As we look forward, researchers have estimated that the global pandemic of COVID-19 as well as the drastic responses taken to contain it could push 71-100 million people into extreme poverty, 32-42 million of whom are expected to be people living in Sub-Saharan Africa. Another recent report has also confirmed the devastating impact of the pandemic on food security and nutrition, including the potential of meeting SDG targets which are connected to land access and tenure. In Eastern Africa, the pandemic is compounded by the spread of locust - devastating farmers and food systems. The volume was concluded before the onset of the pandemic but it has no doubt raised a number of critical questions. As a rare and unpredictable event (as per Nassim Taleb), the pandemic may have consequences we cannot yet see. This returns us to questions of subjecting land (and all affected by it) to external pressures and capital. As one Indian investor explained in a promotional video on investment in Gabon, investors move 'backward' and unto the next 'backward country' to extract the highest amount of profit with the least amount of regulation. 

Without transforming the vision of that future horizon, reform may enable elites to further clamber over one another to scrape out the last franc. Reformist approaches (see Chapter 5 by Liz Alden Wily) adjust within paradigms; the rules of the game change when we shift tables but if we have not left the casino of capitalism (as per Strange and Mbembe), the house will continue to win. 

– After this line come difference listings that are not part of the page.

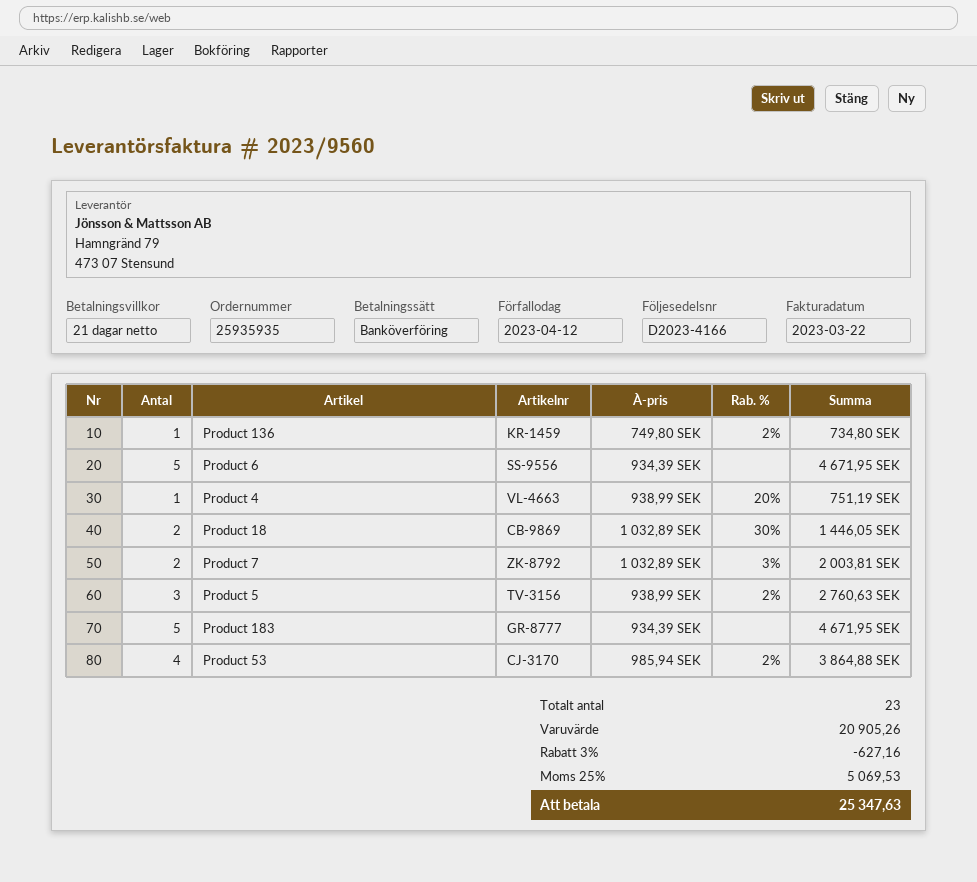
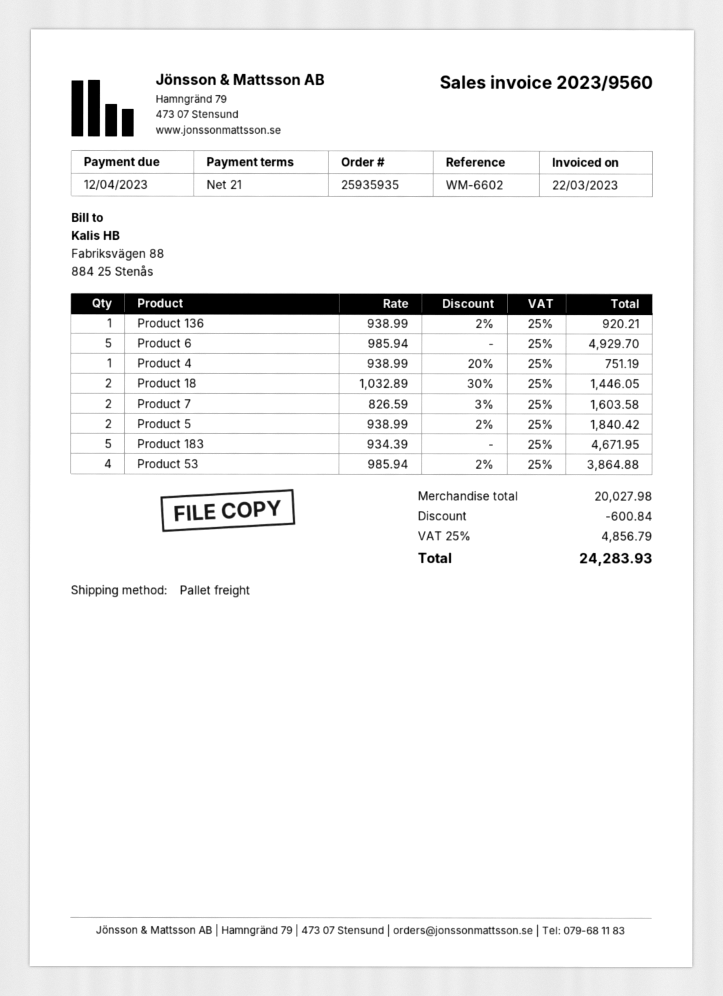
Product 136: 1 x 749.80 - 2% = 734.80 -> 1 x 938.99 - 2% = 920.21
Product 6: 5 x 934.39 = 4671.95 -> 5 x 985.94 = 4929.70
Product 7: 2 x 1032.89 - 3% = 2003.81 -> 2 x 826.59 - 3% = 1603.58
Product 5: 3 x 938.99 - 2% = 2760.63 -> 2 x 938.99 - 2% = 1840.42
subtotal: 20905.26 -> 20027.98
discount: 627.16 -> 600.84
tax: 25% = 5069.53 -> 25% = 4856.79
total: 25347.63 -> 24283.93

In sum, this volume is a very interesting collection that covers significant ground in terms of scope and nature of work that has been done on the land question and its legal dichotomies in Africa. The authoritative list of contributors and the rigor of the analysis undertaken in various chapters make the book all the more compelling. While published by the African Development Bank, it is bound to have wide readership beyond the policy community. In fact, the volume stands out as an interesting resource for scholars, practitioners, instructors and students interested in the management and governance of land and other natural resources in Africa.